# Creamed soap a thought



## Carty812 (May 27, 2014)

Ok I have never tried this so don't laugh if you think it is stupid. Try and help me figure why it would or wouldn't work. 
I tried the whole shred up bar melt in water add few extra oils method but I did not like two thinks about this; 1 it was way to greasy. 2 not enough lather and I even no used more shredded soap than recipie called for.
So I was wondering why you can't do this with hot processed soap using only sodium hydroxide. I was thinking if you make you recipie as usual, HP it till no zap. Then supper fat with just glycerin enough to keep it loose. Which will of course take some trial and error. But then let it rest over night. In morning if it works and stays loose or even fairly soft at that point you could A add more glycerin little at time till you can make it softer or B proceed with whipping it if no more is needed. The lye would be neutralized at this time so there is no risk of anything trying to saponify so it should not try and harden back up.  If oil started to separate or melt at this point you could place in freezer to harden things back up then repeat process till desired effect and consistency is achieved.
Now like I said I am no chemist but does anyone (say our local chemist) think this would work. And please either way why or why not. 
Perhaps I should also say I kinda got this idea because I just recently learned you can make liquid soap from sodium hydroxide HP paste. So just a thought.
Any input is appreciated in advance.


----------



## cmzaha (May 28, 2014)

It would be much better and successful if you just make cream soap with high stearic acid and KOH and NaOH. Although I hate cream soap I do make it for a scrub base I make. If you make cream soap remember to preserve it.


----------



## DeeAnna (May 28, 2014)

Still sipping on my first cuppa coffee this morning, so I'm not sure my brain is quite up to speed, but here are my thoughts....

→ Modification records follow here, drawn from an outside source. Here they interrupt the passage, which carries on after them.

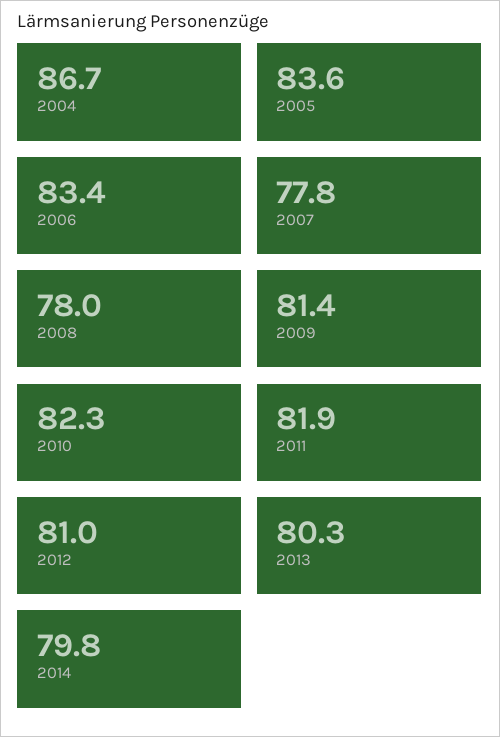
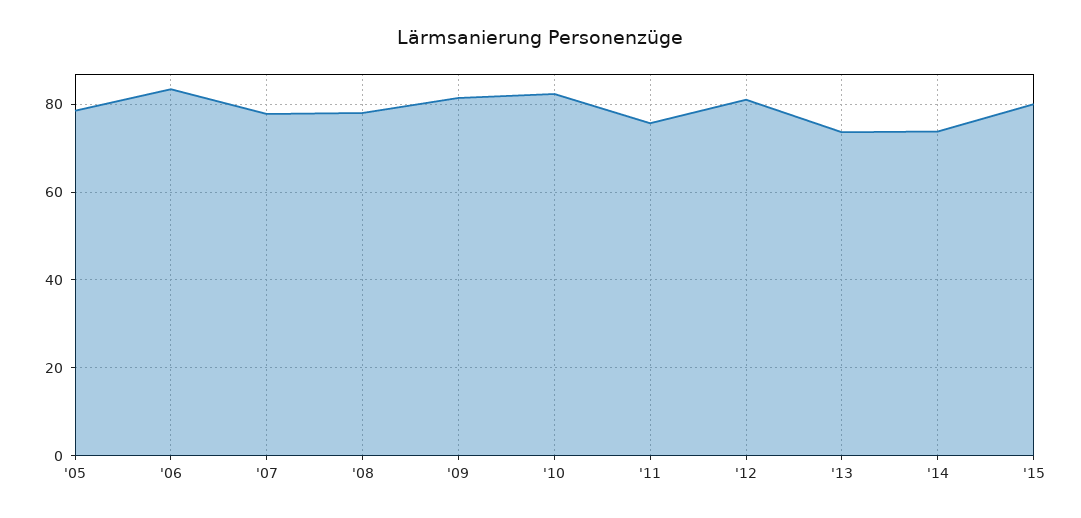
2004: 86.7 -> none
2005: 83.6 -> 78
2011: 81.9 -> 76
2013: 80.3 -> 74
2014: 79.8 -> 74
'15: none -> 80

I am doubtful that this will work well in the long run, but I've been wrong before and I could be wrong on this too. The reason why I think this:

A typical sodium soap (water + fat + NaOH) wants to be a solid material in general. The structure of a sodium soap is a type of crystal -- the soap molecules want to organize themselves into layers or tubes or spheres. The molecules of liquid in the soap structure will surround and be embedded in these crystalline formations. 

If you add increasing amounts of glycerin to a sodium soap, the glycerin molecules disrupt the ability of the soap molecules to organize into their usual closely-packed crystalline formations. This will tend to make the soap more translucent. The soap might be soft at first, but it will firm up some over time as the soap molecules gradually organize themselves as best they can and water evaporates away. What you will end up with after enough time passes is a type of translucent soap.

Any alcohol can be used to make translucent soap -- glycerin being an alcohol. Grain alcohol also works. Pears soap was originally made by shaving up sodium soap, dissolving the shavings in grain alcohol, and allowing the alcohol to evaporate. Glycerin is easier to find and safer to use.

Here's a tutorial by a Russian soapmaker about making translucent (aka melt & pour) soap from regular sodium soap and glycerin (glycerol): http://www.microsofttranslator.com/...omashnih-usloviyah-recept-i-master-klass.html

If you add more and more glycerin, you might end up with a soap that will stay soft just from the amount of glycerin being added, but it might not be a very good soap.  I would guess the glycerin will cut the lather a lot, but you might just have to try it out to see what happens.

The reason why potassium soap (made with KOH) stays a soft paste or gel is because the potassium part of the soap does not allow the soap molecules to pack as neatly and tightly together to form a firm solid. A potassium soap remains in a non-pourable gel or paste form when the liquid content is low, changes to a thick but pourable colloid when the liquid content is higher, and eventually turns into a liquid soap solution when the liquid content is higher yet. The types of fatty acids in the potassium soap will also affect this -- a paste-like soap has more stearic and palmitic.

"...I just recently learned you can make liquid soap from sodium hydroxide HP paste..."

Can you give a source? I'd like to verify how that's done.


----------



## Carty812 (May 28, 2014)

Yes I will have to find it again. It was on someone's blog I'll look for address and post back her when I find it.


----------